A high MISS count usually means the mock set is stale, incomplete, or matching on fields that should be transformed or ignored.

6. Inspect misses

Open the files in mock-output/ for missed requests and compare them to the closest requests in the mock set.

Look for:

  • New endpoints that were never recorded
  • IDs, timestamps, tokens, or query parameters that change between runs
  • Request bodies with dynamic JSON fields
  • Header values that should not be part of the mock signature
  • A host, path, or method difference that points to real app behavior drift

If the request is legitimate but missing, add or refresh the mock recording. If only a volatile value changed, tune the signature or add a transform.
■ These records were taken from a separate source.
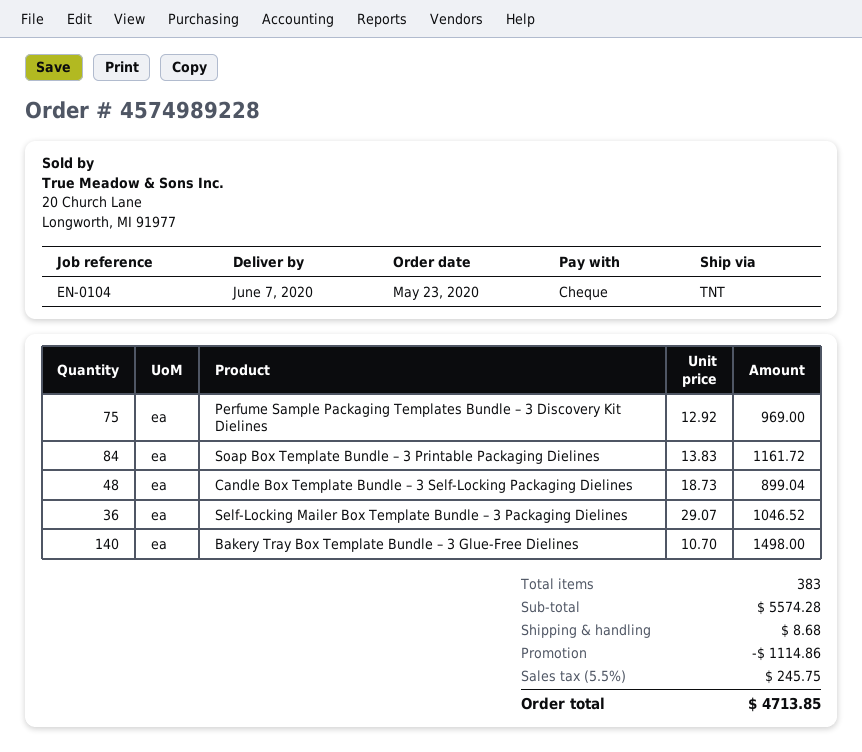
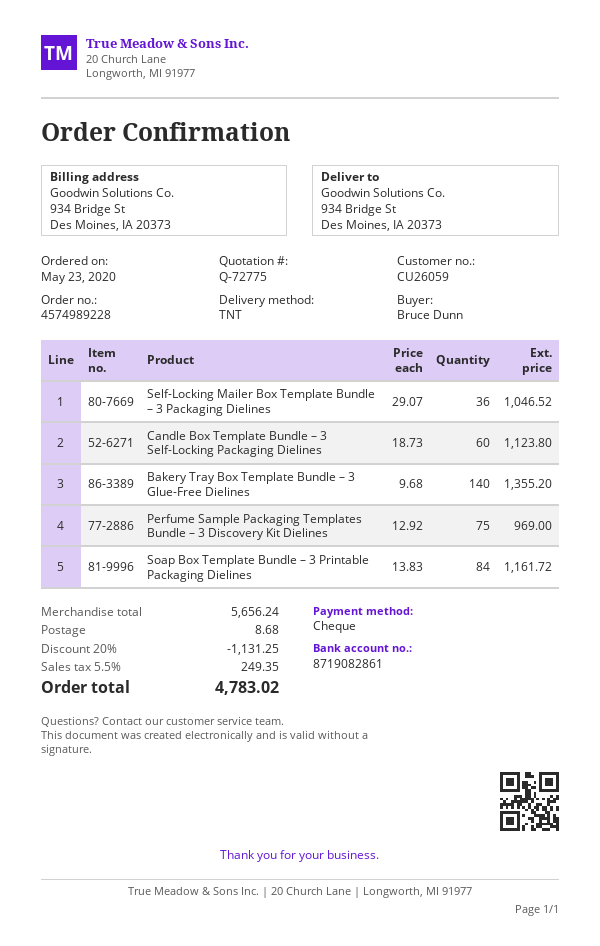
Candle Box Template Bundle – 3 Self-Locking Packaging Dielines: 48 x 18.73 = 899.04 -> 60 x 18.73 = 1123.80
Bakery Tray Box Template Bundle – 3 Glue-Free Dielines: 140 x 10.70 = 1498.00 -> 140 x 9.68 = 1355.20
subtotal: 5574.28 -> 5656.24
discount: 1114.86 -> 1131.25
tax: 5.5% = 245.75 -> 5.5% = 249.35
total: 4713.85 -> 4783.02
For dynamic IDs and bearer tokens, start with Fix Replay Failures with Recommendations. For direct RRPair edits, see Modifying Tests/Mocks.
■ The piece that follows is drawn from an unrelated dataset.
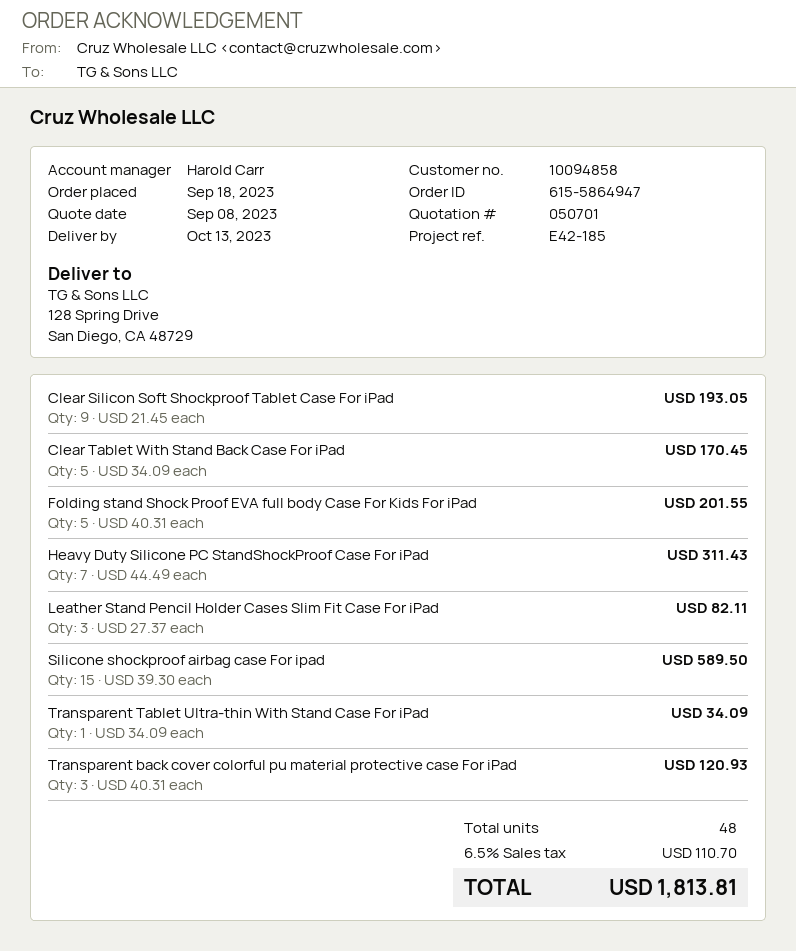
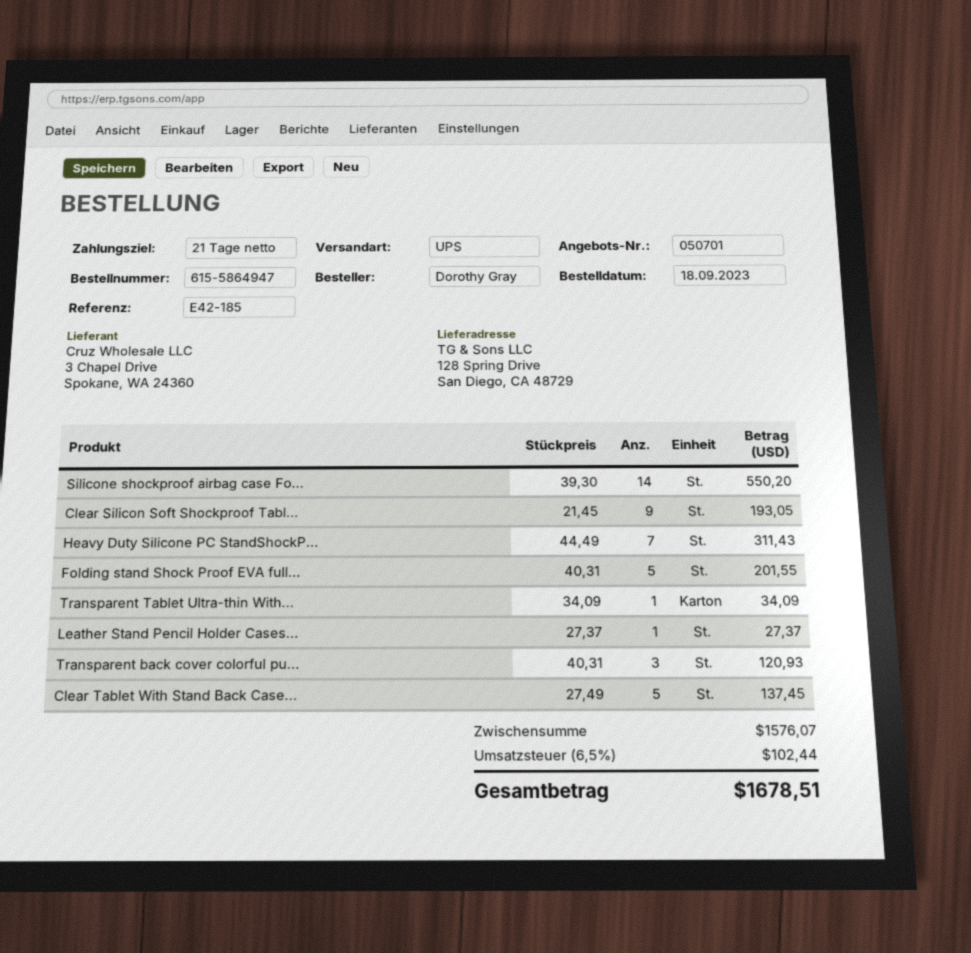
Clear Tablet With Stand Back Case For iPad: 5 x 34.09 = 170.45 -> 5 x 27.49 = 137.45
Leather Stand Pencil Holder Cases Slim Fit Case For iPad: 3 x 27.37 = 82.11 -> 1 x 27.37 = 27.37
Silicone shockproof airbag case For ipad: 15 x 39.30 = 589.50 -> 14 x 39.30 = 550.20
tax: 6.5% = 110.70 -> 6.5% = 102.44
total: 1813.81 -> 1678.51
7. Rerun until the match rate is useful

After each change, rerun the same tuning command:

./skills/proxymock-replay-tuning/scripts/tune-proxymock-replay.sh \
--in replay-work/recording \
--fail-under 95

Compare the new summary.json to the previous run. The loop is:

  1. Run the tuning script
  2. Read summary.json
  3. Inspect misses in mock-output/
  4. Update recordings, signatures, filters, or transforms
  5. Rerun the same recording

When the match rate is high enough, run a normal proxymock replay against your app to confirm response correctness, not just signature coverage.

Prove the workflow

mock-lab includes a proof script that records real app traffic, creates a stale mock baseline, measures the misses, then proves that a tuned mock set improves the hit rate:

./skills/proxymock-replay-tuning/scripts/prove-proxymock-replay-tuning.sh

Use this when you want to validate the tuning workflow itself before applying it to your own traffic.